Here are some tips on how to take the best pictures in JotNot, to get the best-looking scans:

1. Make sure your document is well-lit. If necessary, turn on the torch or flash mode in the upper left of your camera screen.
2. Place the document on a surface that has a contrasting color (such as a brown wooden desk for white sheet music), and try to remove any clutter (especially other pieces of paper) from the area that you will be scanning. This helps JotNot with detecting the edges of your document.
3. Hold the phone as still as possible to avoid blurriness, and hold it parallel to the paper you are scanning.
4. Make sure all four corners of your paper are on the camera screen. JotNot looks for the corners when trying to determine where your document is. If it can't find the corners, it will not detect the edges of your document correctly.
5. Try to make the paper fill up as much of the camera screen as possible, without making any of the corners go off screen. The bigger you make the paper, the more pixels JotNot can devote to your scan, so the better your scan will look.

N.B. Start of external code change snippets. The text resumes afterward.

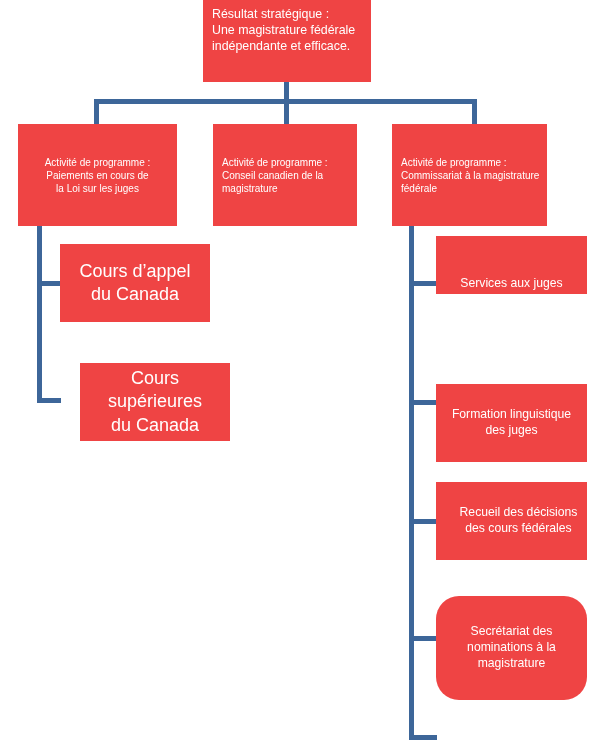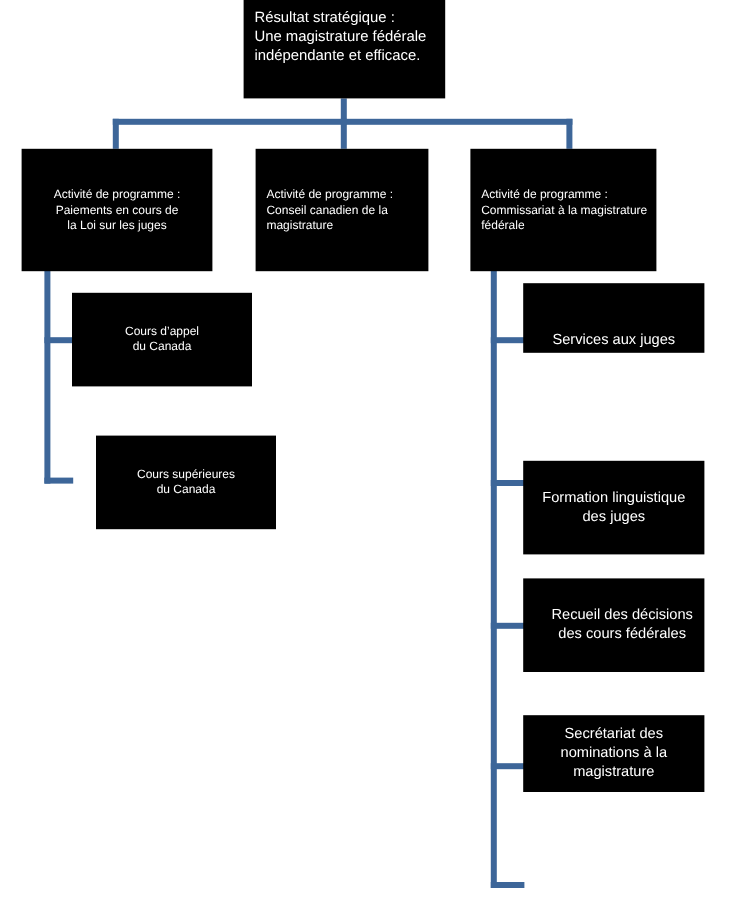"Résultat stratégique :" .box { background: #000000 -> #ef4444 }
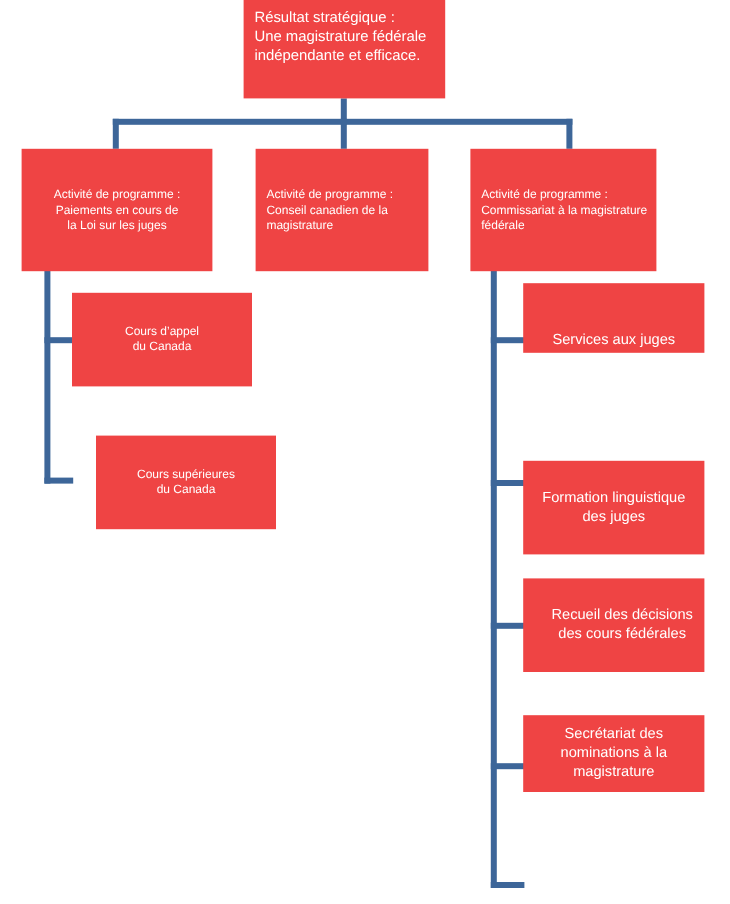"Cours d’appel" .box-child-l { font-size: 10px -> 18px }
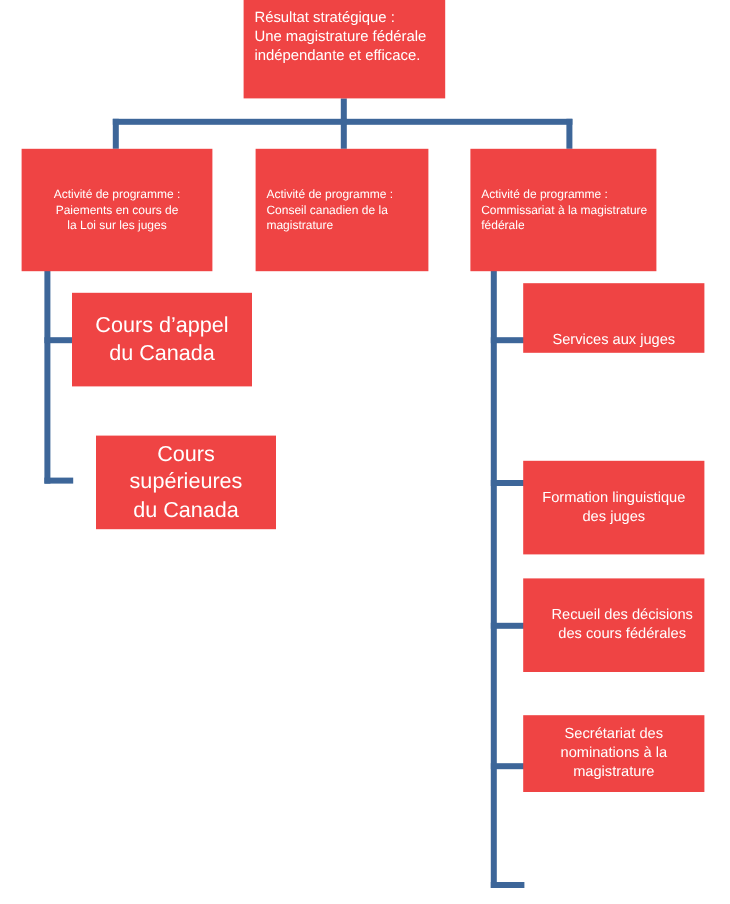"Secrétariat des" .cr-4 { border-radius: none -> 23px; height: 64px -> 104px }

There are also some settings in JotNot that affect the quality of your scans. Have a look in JotNot's Settings page under the "DOCUMENT" section for these. JotNot remembers any changes you make to these settings for your next scans. Also, all of these settings apply only to new documents, not scans that you created previously.


1. Default Paper Size: This is the size of paper that you are scanning. JotNot has an "Auto" setting, which means it will try to guess the right paper size based on the image, but it does occasionally get it wrong for odd-sized papers, or for images that were taken at a sharp angle rather than parallel to the document. You can set this to a specific paper size here to take the guessing out of it. You can also adjust this while scanning, on the bottom of the screen where you adjust the corners of your document. 


Please note: In some cases, people set the paper size to a specific size (say Business Card) and then forget to change it back when scanning a different size. You will get some very blurry scans if you try to scan a letter-size or A4-size paper using the "Business Card" setting for paper size. Check this setting if you notice blurry scans.


2. Enhancement: This is the type of image processing algorithm that JotNot will apply be default, as you scan. You can adjust this in Settings, or as you scan on the Preview screen, which has the "Save" button in the upper right. For most black-and-white documents, you'll get the best results with the "Document" setting, but for color scans, scanning photographs, for scanning chalkboards or whiteboards, or for other less common scanning situations, you can adjust this setting for better results.


3. File Size: This settings tells JotNot how much compression to apply to the image files that it saves. There is a tradeoff here between image quality and file size; the largest size images will look the best, but they may be big enough that they cause trouble with emailing them out, and if you scan a lot, they'll start to take up a lot of your storage space. Reducing the file size will also reduce the image quality, although for many document types you will be hard-pressed to notice the difference in quality unless you go to the very smallest settings.